Some pain-bodies are unpleasant to be with in the family, at work or socially but somewhat harmless, for example the work collage who seems to carry a chip on their shoulder or our in laws with their “strange” habits and neuroses (their view of us is very much the same). Others are vicious, narcissistic and destructive monsters, real demons. Some are physically violent; many more are emotionally violent. Some will attack people around us or close to us, while others may attack their host-us-via self-harming behaviours. Thoughts and feelings we have about our life then become deeply negative and self-destructive. Illnesses and accidents, depressions are often created in this way. Some pain-bodies drive their hosts to madness or suicide.
How do we see or “find” the pain body in ourselves?
What do we do about it?
As the Indian born teacher Krishnamurti says “the seeing is the doing”
We watch out for any sign of unhappiness in ourselves, in whatever form — it may be the awakening of the pain-body. This can take the form of irascibility, impatience, anger, a sombre mood, a desire to hurt, rage, depression, a need to have some drama in our relationship and polarise it.

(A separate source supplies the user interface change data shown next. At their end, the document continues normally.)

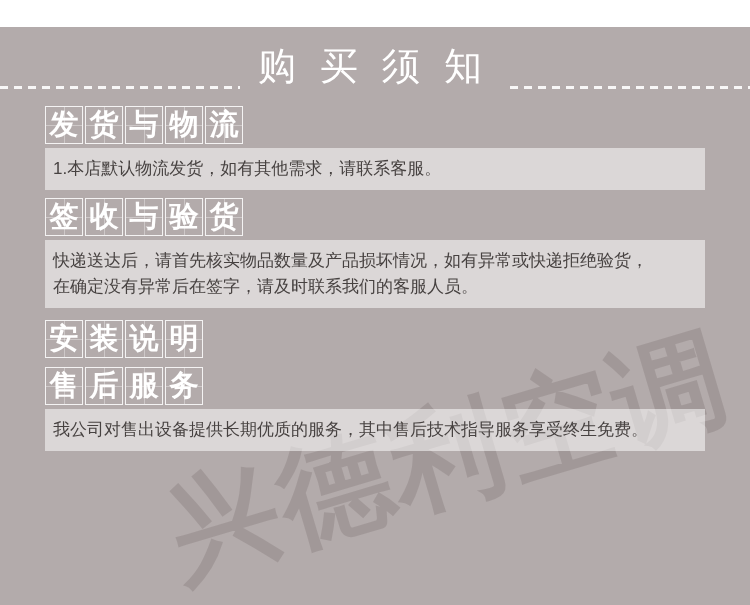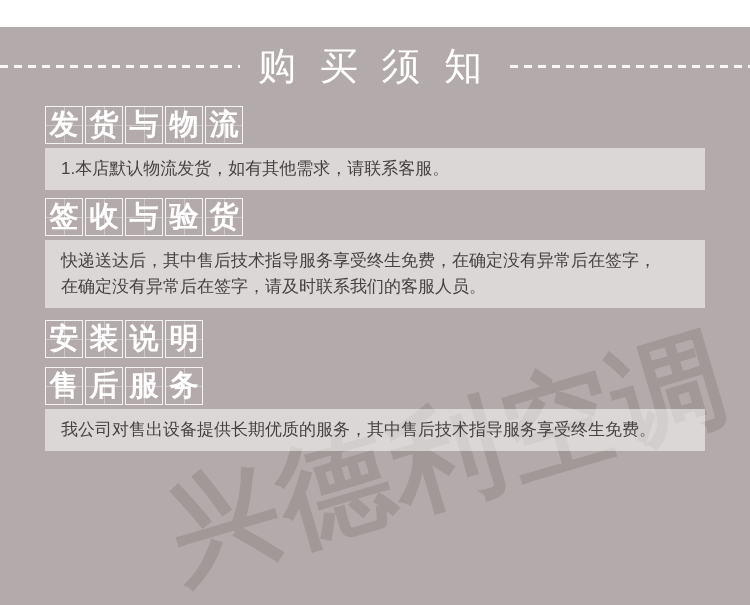--- a/index.html
+++ b/index.html
@@ -38,7 +38,7 @@
     margin-top:16px;
     height:46px;
     display:flex;
-    align-items:center;
+    align-items:flex-end;
   }
   .dash{
     flex:1;

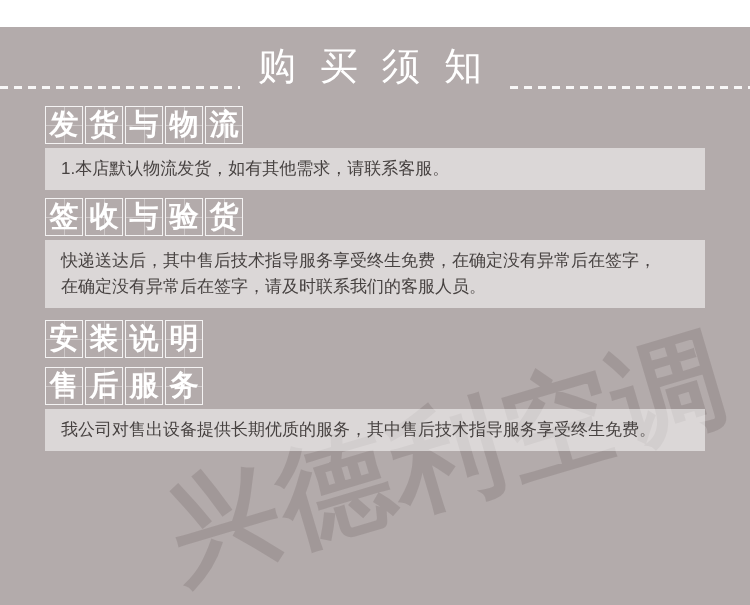--- a/index.html
+++ b/index.html
@@ -79,7 +79,7 @@
   .panel{
     position:relative;z-index:2;
     margin:4px 45px 0 45px;
-    padding:8px 16px;
+    padding:8px 8px;
     background:rgba(255,255,255,0.52);
     color:#474241;
     font-size:17px;

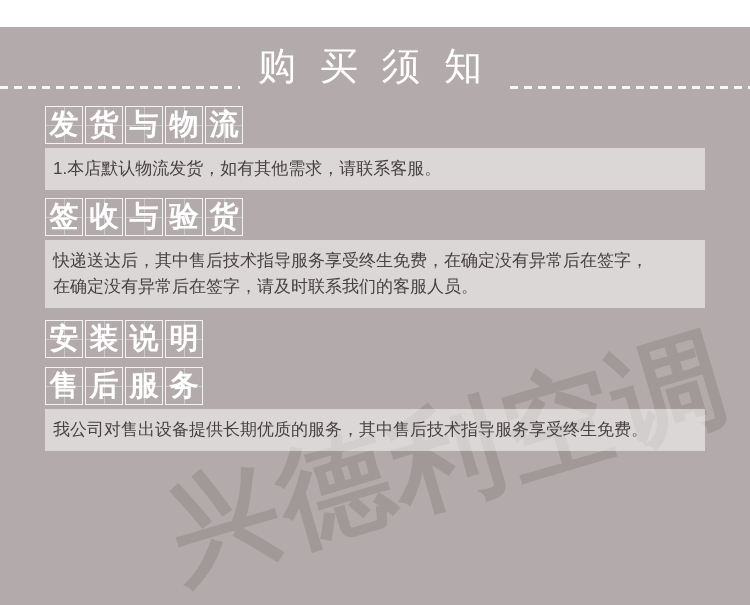--- a/index.html
+++ b/index.html
@@ -129,7 +129,7 @@
           <span class="char-box">货</span>
         </div>
       <div class="panel">
-          <div class="line">快递送达后，其中售后技术指导服务享受终生免费，在确定没有异常后在签字，</div>
+          <div class="line">快递送达后，请首先核实物品数量及产品损坏情况，如有异常或快递拒绝验货，</div>
           <div class="line">在确定没有异常后在签字，请及时联系我们的客服人员。</div>
         </div>
     </section>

The pain-body wants to survive, just like every other entity in existence, and Tolle says it can only survive if it gets us to unconsciously identify with it. It can then rise up, take us over, “become Me,” and live through Me. We then become a victim or a perpetrator, We appear to want to cause pain, or suffer pain, or a dramatic mixture of both. There isn’t really much difference between the two in this sense.
The pain-body, which is the dark shadow cast by the ego, is actually afraid of the light of our awareness and consciousness. It is afraid of being found out. Its survival depends on our unconscious identification with it, as well as on our unconscious fear of facing the pain that lives in us. But if we don’t turn towards it and face it, if we don’t bring the light of our compassionate awareness and consciousness into the pain, we will be forced to relive it again and again like an endless recycling of the past.
So, the pain-body doesn’t want you or I to observe it directly and see it for what it is; it does not want us to do this “seeing” for then it is done. The moment we observe it, feel its energy field within us, and take our attention and compassion into it, as we might do with a scared and hurt child, the chain, the identification is broken. Another attitude comes into play, often known as mindful presence or the life that’s here, not the wounded death of the past that is the pain body. The pain body then does not become “resolved” but dissolved, it is seen through as a relic of the past; once it arrived to save us from harm, then it overstayed its welcome.
Time to let it go and live the life that’s here.